▶ [Action item] Each entry should be printed exactly, with its images omitted.

▶ [Recorded data]
=== Section Start ===

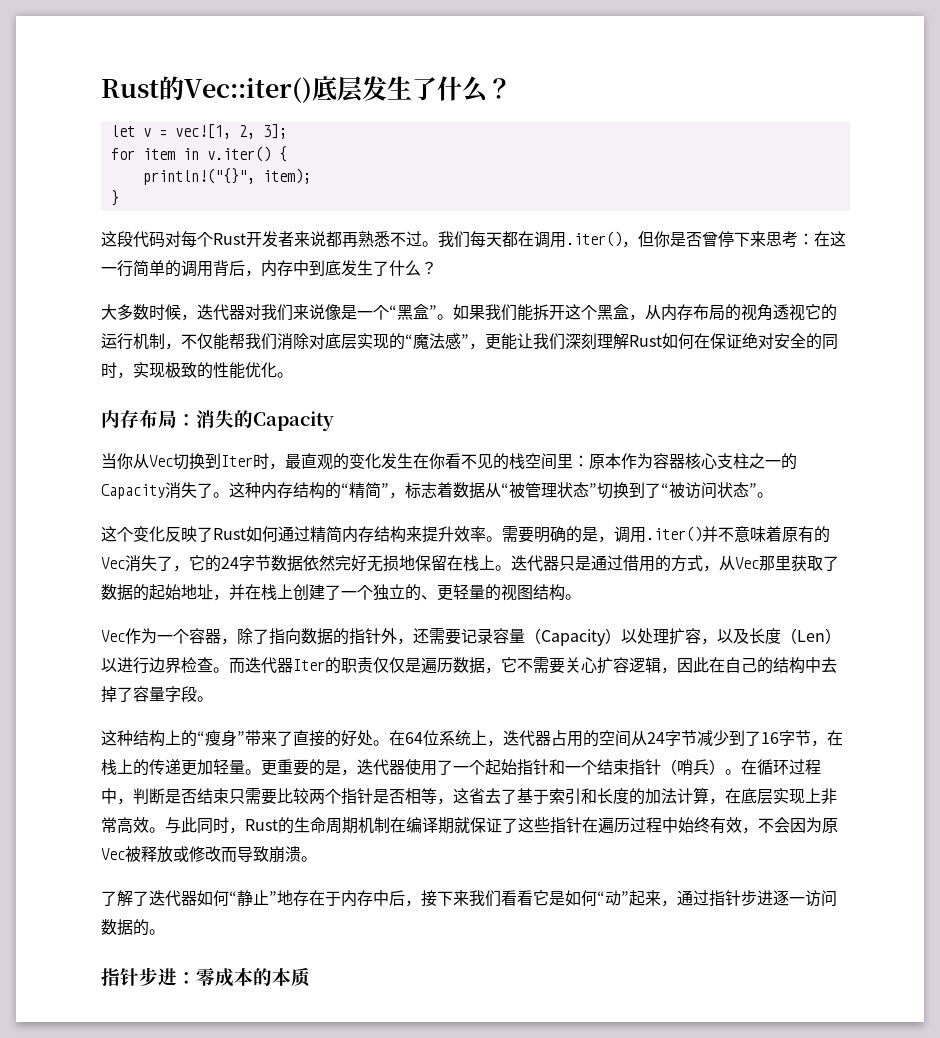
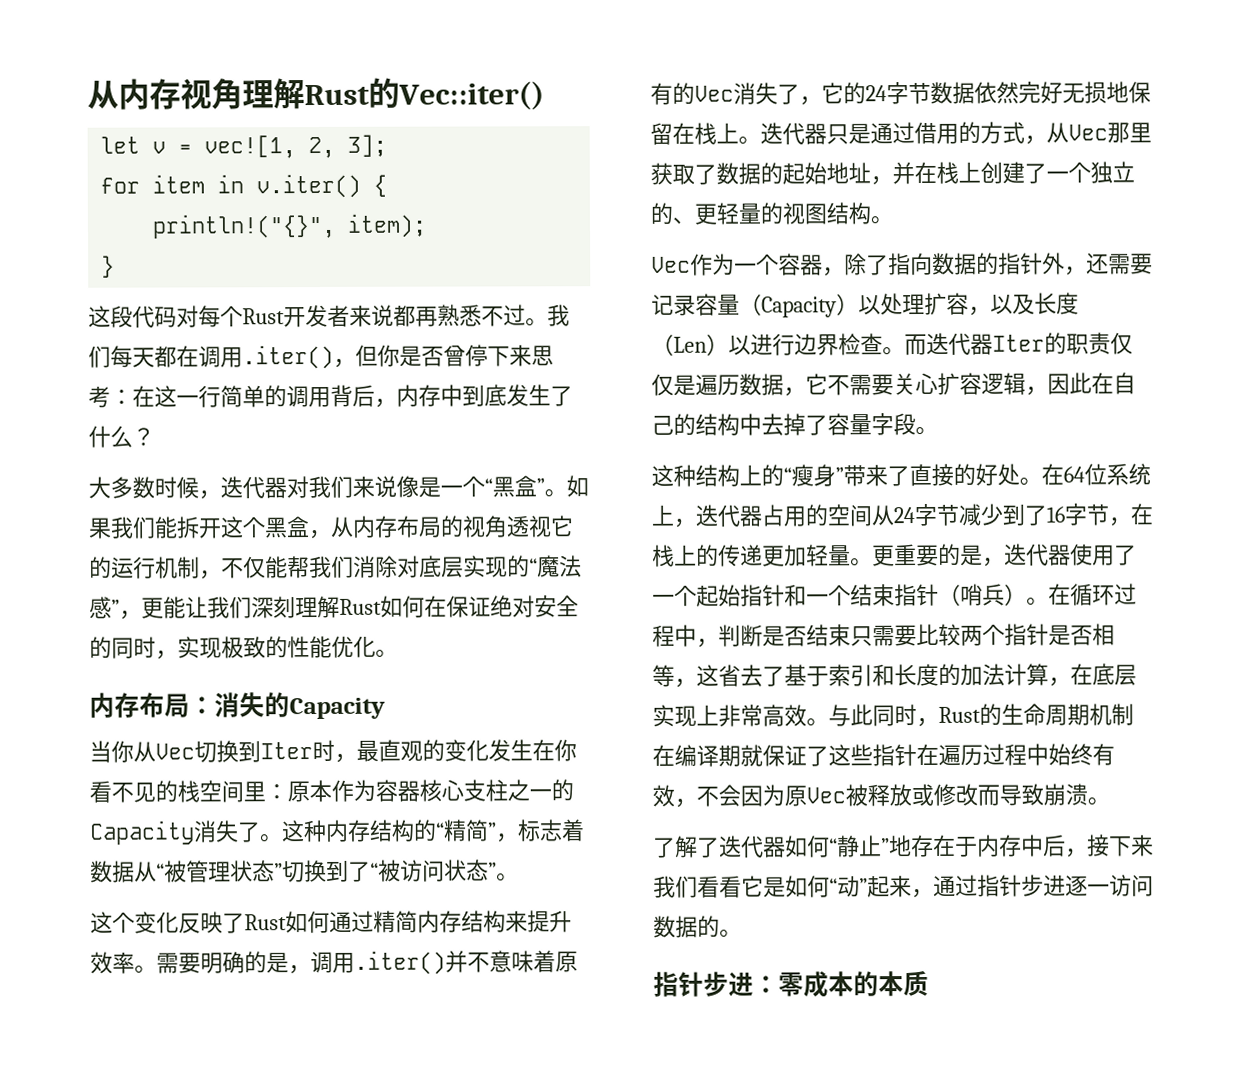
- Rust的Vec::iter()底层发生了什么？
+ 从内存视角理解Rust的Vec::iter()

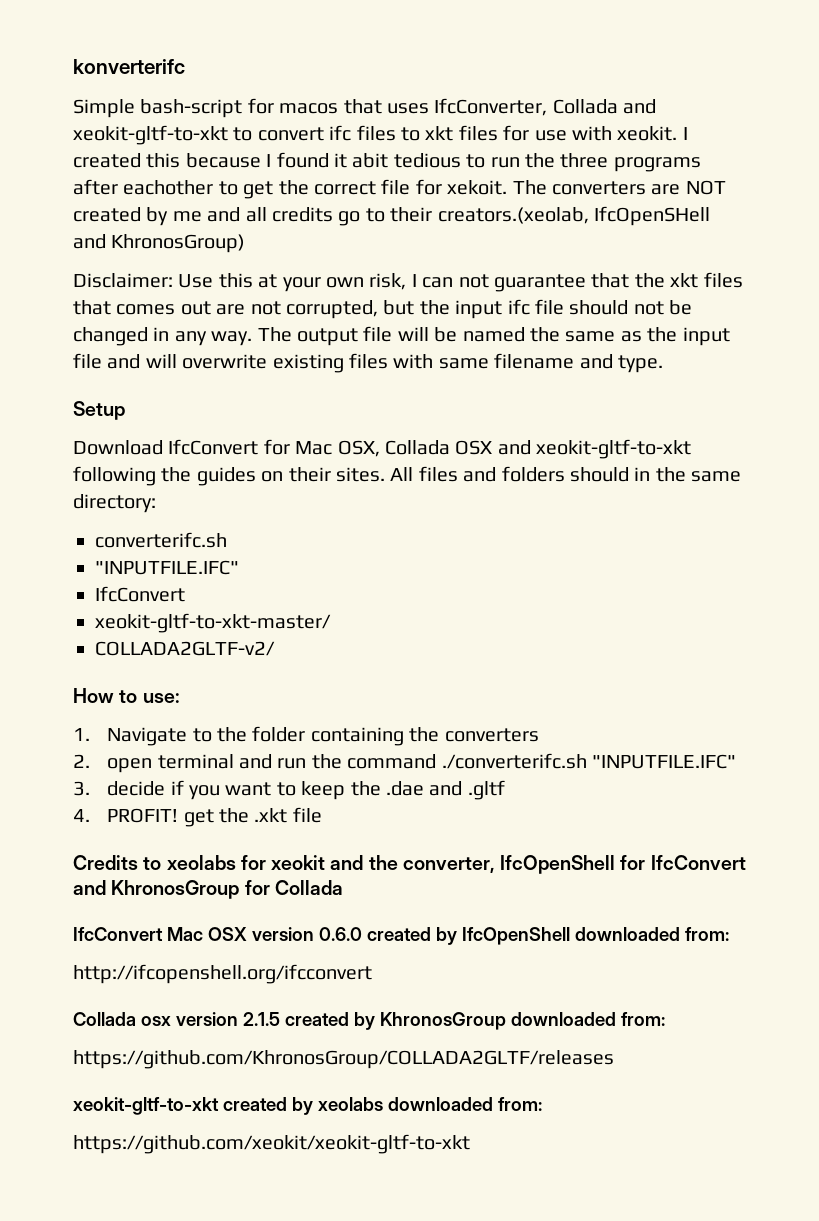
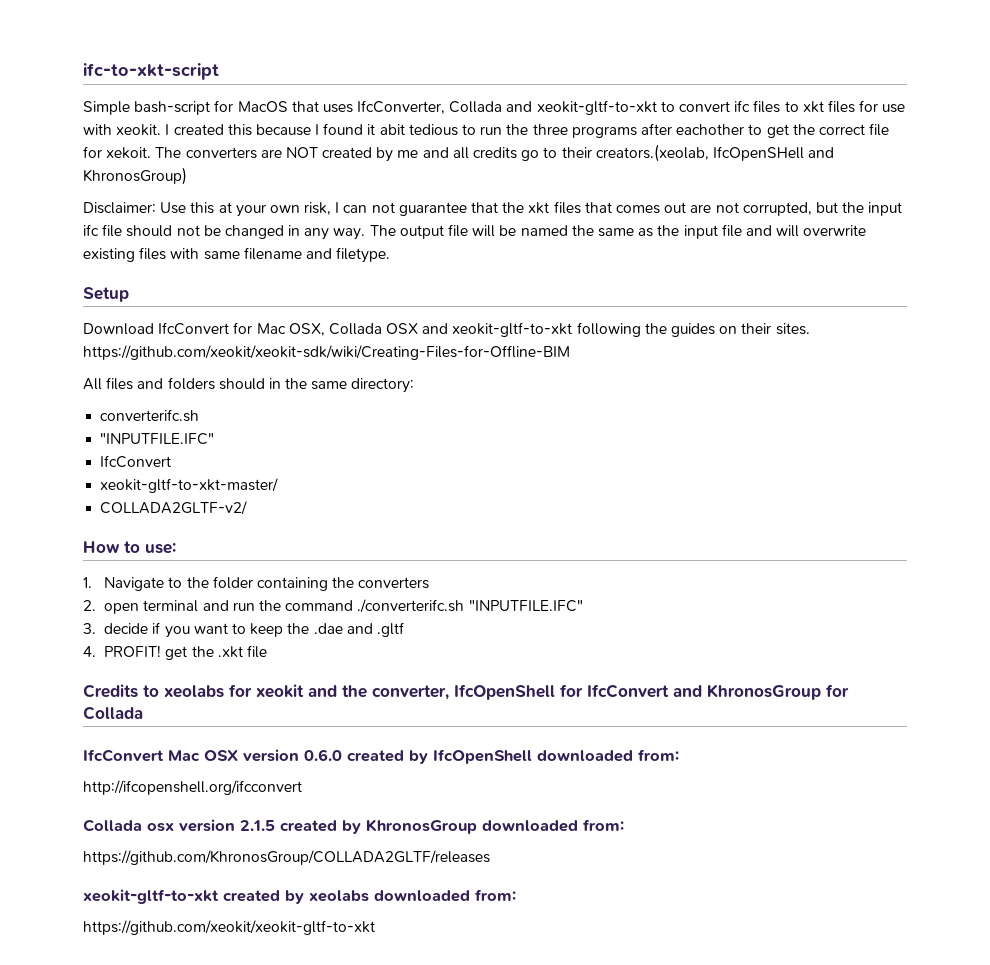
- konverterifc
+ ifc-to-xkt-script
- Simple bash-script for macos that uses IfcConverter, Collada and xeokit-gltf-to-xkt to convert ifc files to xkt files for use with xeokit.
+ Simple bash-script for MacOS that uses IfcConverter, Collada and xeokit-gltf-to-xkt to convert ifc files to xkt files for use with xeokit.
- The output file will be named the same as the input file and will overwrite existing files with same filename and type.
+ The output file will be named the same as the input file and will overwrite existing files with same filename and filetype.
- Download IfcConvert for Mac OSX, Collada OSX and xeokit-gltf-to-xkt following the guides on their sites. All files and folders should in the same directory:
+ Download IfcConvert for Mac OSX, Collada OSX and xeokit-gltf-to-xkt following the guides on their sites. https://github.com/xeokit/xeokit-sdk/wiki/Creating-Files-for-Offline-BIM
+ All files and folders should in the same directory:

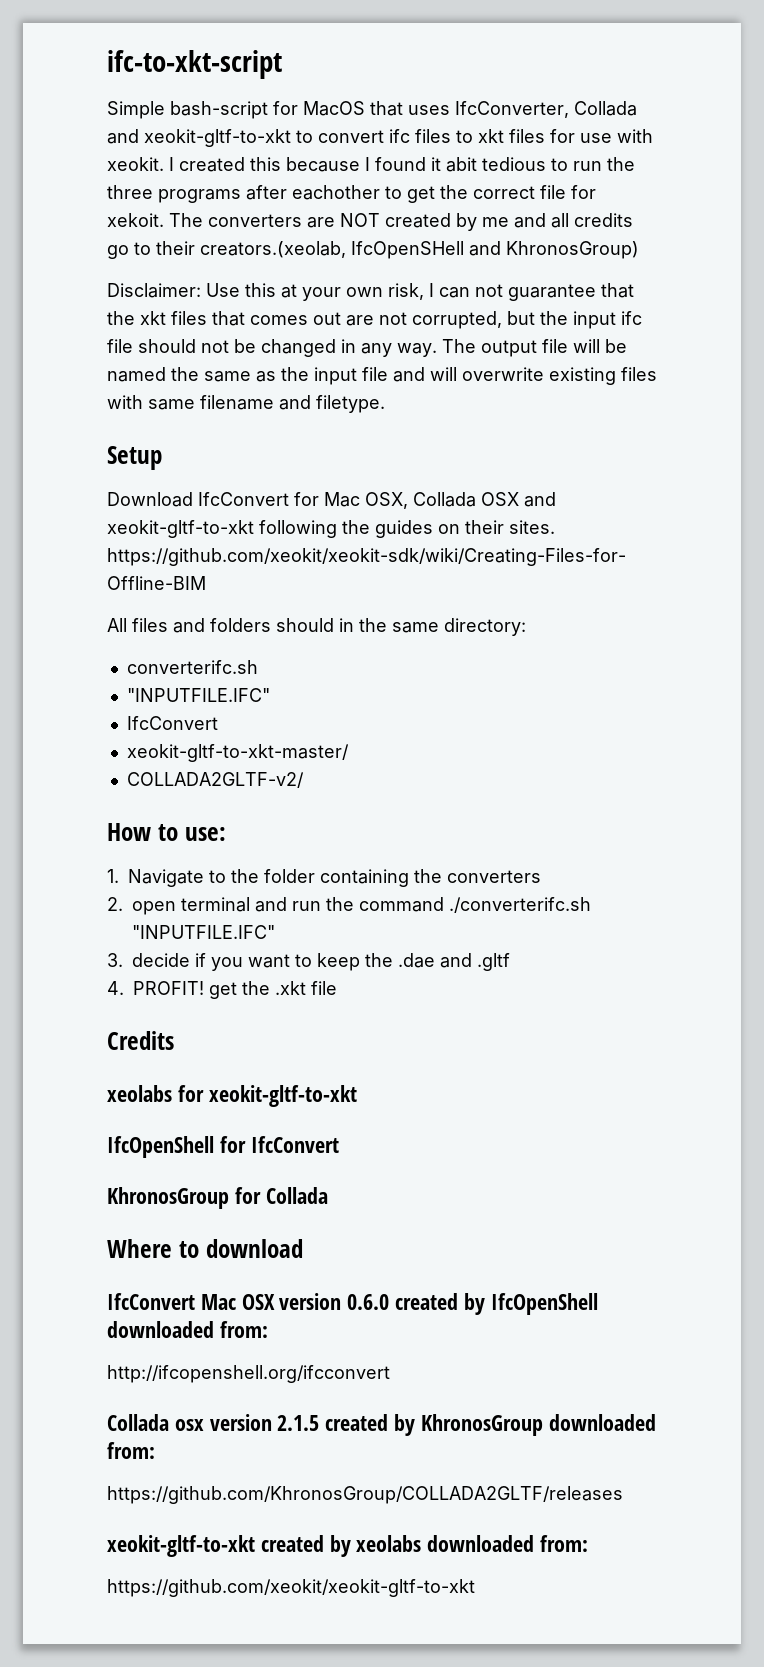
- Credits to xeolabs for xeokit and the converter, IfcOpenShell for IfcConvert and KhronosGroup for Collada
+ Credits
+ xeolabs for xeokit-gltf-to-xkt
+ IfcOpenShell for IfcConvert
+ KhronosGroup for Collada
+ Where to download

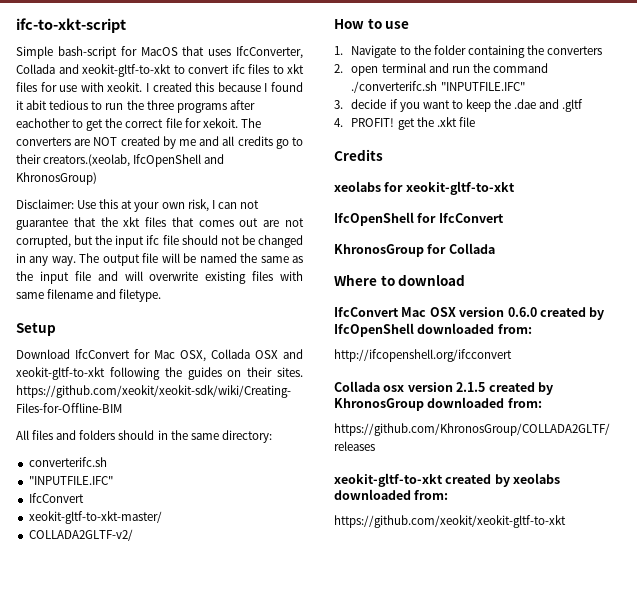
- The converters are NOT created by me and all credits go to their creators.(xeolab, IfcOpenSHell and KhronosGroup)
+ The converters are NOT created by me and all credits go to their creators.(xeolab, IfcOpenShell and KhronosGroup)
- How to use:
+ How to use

=== Section End ===

▶ [Output for this task]
- Rust的Vec::iter()底层发生了什么？
+ 从内存视角理解Rust的Vec::iter()

- konverterifc
+ ifc-to-xkt-script
- Simple bash-script for macos that uses IfcConverter, Collada and xeokit-gltf-to-xkt to convert ifc files to xkt files for use with xeokit.
+ Simple bash-script for MacOS that uses IfcConverter, Collada and xeokit-gltf-to-xkt to convert ifc files to xkt files for use with xeokit.
- The output file will be named the same as the input file and will overwrite existing files with same filename and type.
+ The output file will be named the same as the input file and will overwrite existing files with same filename and filetype.
- Download IfcConvert for Mac OSX, Collada OSX and xeokit-gltf-to-xkt following the guides on their sites. All files and folders should in the same directory:
+ Download IfcConvert for Mac OSX, Collada OSX and xeokit-gltf-to-xkt following the guides on their sites. https://github.com/xeokit/xeokit-sdk/wiki/Creating-Files-for-Offline-BIM
+ All files and folders should in the same directory:

- Credits to xeolabs for xeokit and the converter, IfcOpenShell for IfcConvert and KhronosGroup for Collada
+ Credits
+ xeolabs for xeokit-gltf-to-xkt
+ IfcOpenShell for IfcConvert
+ KhronosGroup for Collada
+ Where to download

- The converters are NOT created by me and all credits go to their creators.(xeolab, IfcOpenSHell and KhronosGroup)
+ The converters are NOT created by me and all credits go to their creators.(xeolab, IfcOpenShell and KhronosGroup)
- How to use:
+ How to use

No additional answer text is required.